И наконец Карр увидел земной огонь. Нет, он, конечно, видел много раз лесные пожары, когда от удара молнии, или вспыхнувшего под сгустившимся светом жаркого летнего солнца сухого мха, выгорали дотла целые леса; Карр иногда любовался этим зрелищем, бестелесно поднявшись повыше, откуда хорошо были видны длинные стелющиеся, или поднимающиеся колоннами вверх клубы дыма и объятые нечувствительным на такой высоте и расстоянии пламенем, ломающиеся, как прутики, сосны. То всегда была стихия, неподвластная никому в этом мире, кроме, быть может, самого Карра, но ему трудно было бы найти причину, чтобы захотеть властвовать над ней. Помимо нее он, разумеется, знал очень хорошо стихию черного всесожигающего пламени мира, который, породив, изгнал его сюда. Эта стихия, не затухая, бесновалась в черных его безжалостных глазах: он мог использовать ее мощь, но сказать, что властвует ею, не дерзнул бы.
И никогда, никогда не предполагал он, что есть в этом мире кто–то, в чьей власти повелевать живым огнем.
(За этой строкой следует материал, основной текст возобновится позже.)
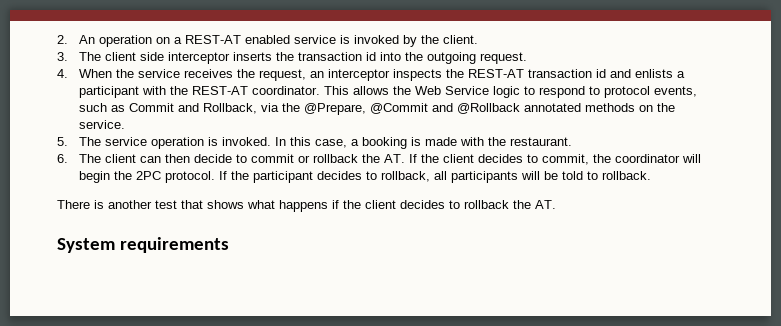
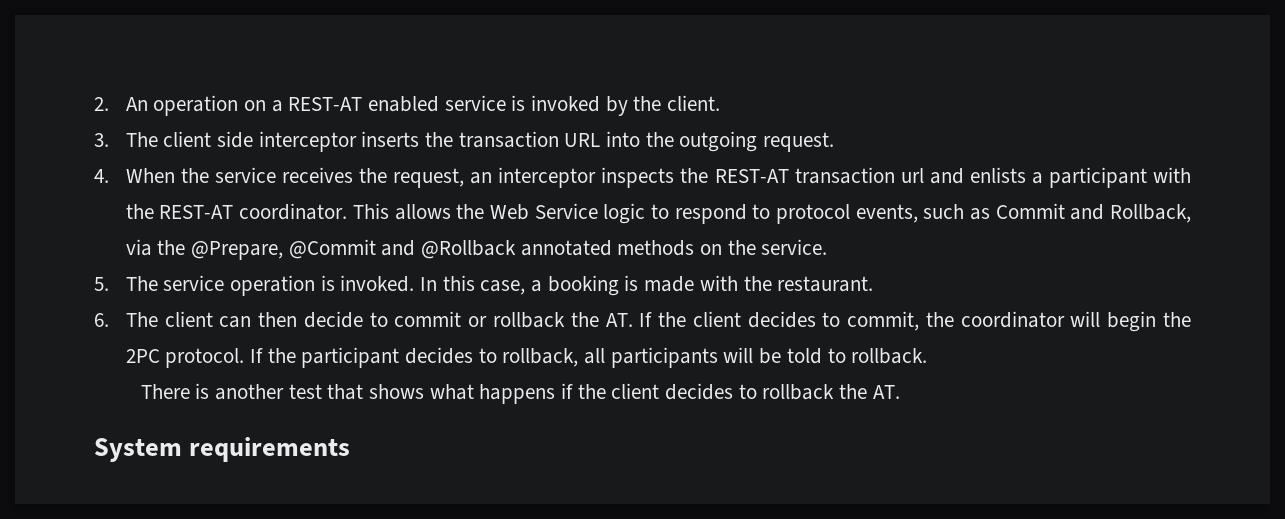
- 3. The client side interceptor inserts the transaction id into the outgoing request.
+ 3. The client side interceptor inserts the transaction URL into the outgoing request.
- 4. When the service receives the request, an interceptor inspects the REST-AT transaction id and enlists a participant with the REST-AT coordinator.
+ 4. When the service receives the request, an interceptor inspects the REST-AT transaction url and enlists a participant with the REST-AT coordinator.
Подозрение, что это неспроста, что его недавняя догадка находит все новые подтверждения, усиливалось. И контуры смутного, не дающегося пока разуму знания, начинали мало–помалу проступать в его памяти, точно контуры древних руин под волнами неотвратимо мелеющего моря.
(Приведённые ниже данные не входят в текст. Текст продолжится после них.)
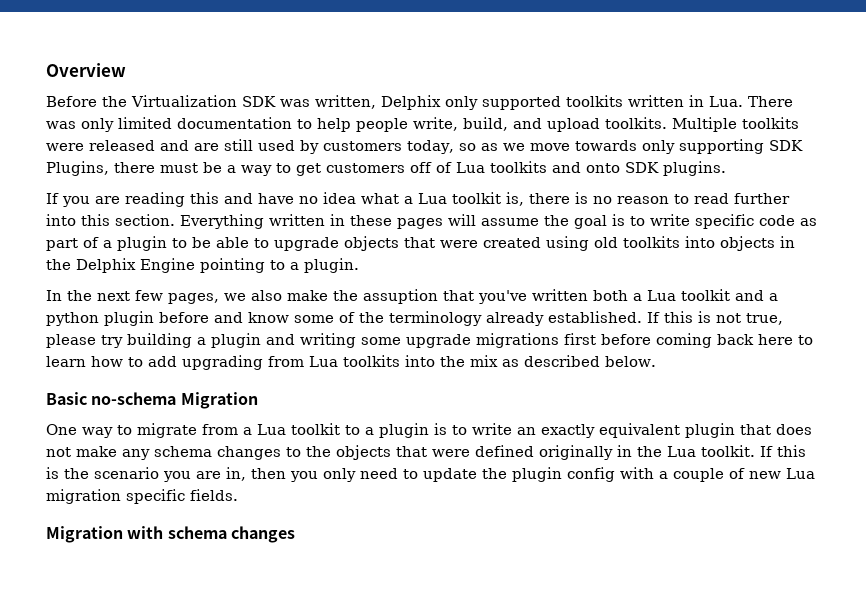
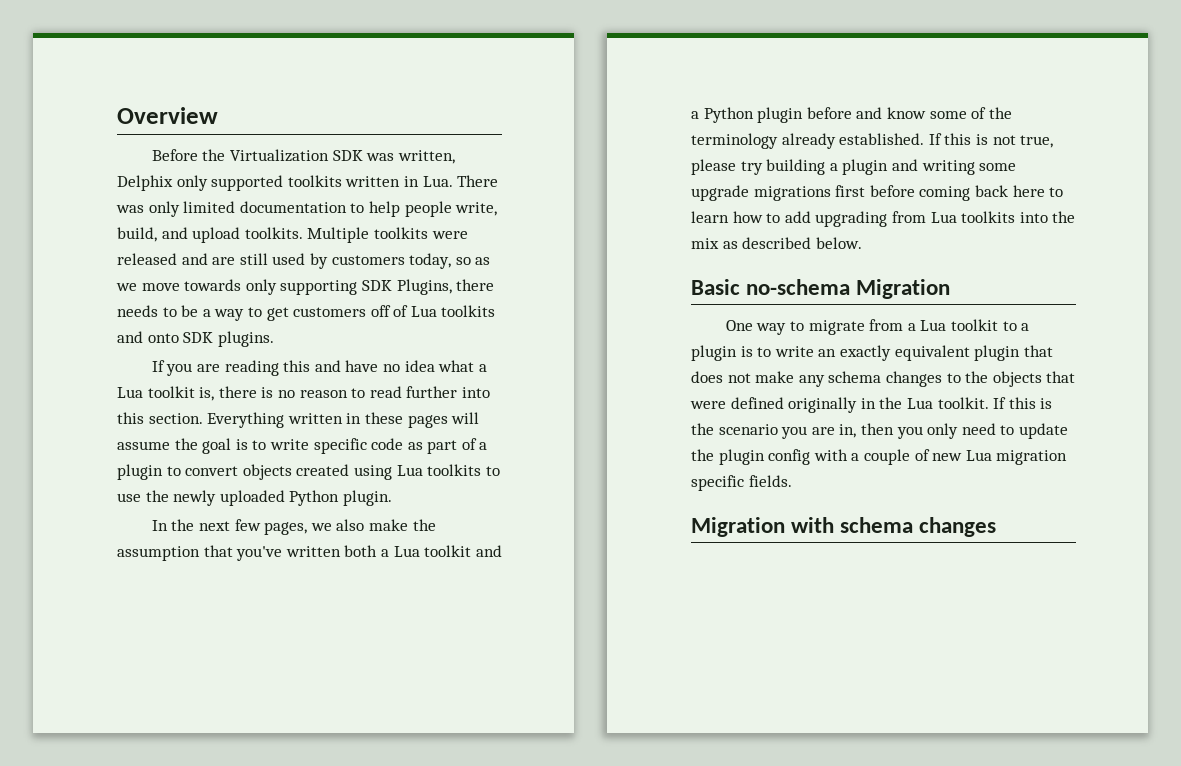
- Multiple toolkits were released and are still used by customers today, so as we move towards only supporting SDK Plugins, there must be a way to get customers off of Lua toolkits and onto SDK plugins.
+ Multiple toolkits were released and are still used by customers today, so as we move towards only supporting SDK Plugins, there needs to be a way to get customers off of Lua toolkits and onto SDK plugins.
- Everything written in these pages will assume the goal is to write specific code as part of a plugin to be able to upgrade objects that were created using old toolkits into objects in the Delphix Engine pointing to a plugin.
+ Everything written in these pages will assume the goal is to write specific code as part of a plugin to convert objects created using Lua toolkits to use the newly uploaded Python plugin.
- In the next few pages, we also make the assuption that you've written both a Lua toolkit and a python plugin before and know some of the terminology already established.
+ In the next few pages, we also make the assumption that you've written both a Lua toolkit and a Python plugin before and know some of the terminology already established.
…Тем временем разожгли большой костер. Жаркое, яростное пламя встало торчком до середины стволов окрестных сосен, как живое, в диком и прекрасном в своей дикости танце. Карр увидел, что люди двинулись вокруг огня и начали издавать свои птичьи звуки, но на этот раз они были… или это только почудилось?.. Прекрасны? Он не верил более своим глазам, ушам и самому себе; он вышел из скалы, бесплотный, чтобы грубые чувства его земного тела не обманывали его. Люди, конечно же, не могли видеть его призрачного облика, изломанного в мечущихся сполохах рыжего сумасшедшего огня, однако почувствовали - тотчас, и их танец - он уже не сомневался, что это был именно танец - и пение стали еще более пылкими и - он уже не мог не признать этого - прекрасными, хотя и красота эта, и гармония были совершенно чужды ему, ибо рождались живою жизнью и принадлежали только ей. Тем не менее, он, исчадие безжизненного мрака, купался и тонул в этих чуждых, запретных для него доселе потоках и понимал, что не хочет, чтобы это прекращалось, хотел, страстно желал продлить, задержать эти новые для него ощущения.
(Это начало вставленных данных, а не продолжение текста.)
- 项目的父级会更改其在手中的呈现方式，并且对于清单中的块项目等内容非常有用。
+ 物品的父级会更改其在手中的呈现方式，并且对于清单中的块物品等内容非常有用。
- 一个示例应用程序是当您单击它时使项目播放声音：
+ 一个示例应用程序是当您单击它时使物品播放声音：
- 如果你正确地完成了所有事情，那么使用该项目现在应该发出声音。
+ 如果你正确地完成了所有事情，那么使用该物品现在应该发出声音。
Он стал без труда читать мысли поющих людей и вдруг понял, что они - разумны! Нет, это был не медленный и мудрый разум сосен, или живой земли, или, наконец, простой и беспокойный - птичий; нет, это был разум почти равный его собственному, правда, отчасти еще неоформленный и не совсем проснувшийся, но, несомненно, разум высших существ! Он продолжил поиски в их мыслях, только теперь куда более осторожно и уважительно; на него обрушилась лавина новых понятий: уже знакомые ему "руки", затем - "лицо", "волосы", "ладони". Его окружили слова, не совсем ему понятные - "сын", "мать", "род", "честь". "Муж", "жена", "женщина", "ребенок". "Добро" и "зло" он отложил в сторону как совершенно чуждые ему. Появилось имя для того, что сам он никак не мог определить в них - "душа". Чем–то заинтересовали, задели "сострадание" и "благодарность"; и врезалось навсегда, точно огненными кругами отпечатавшись в глазах, непонятное - "любовь".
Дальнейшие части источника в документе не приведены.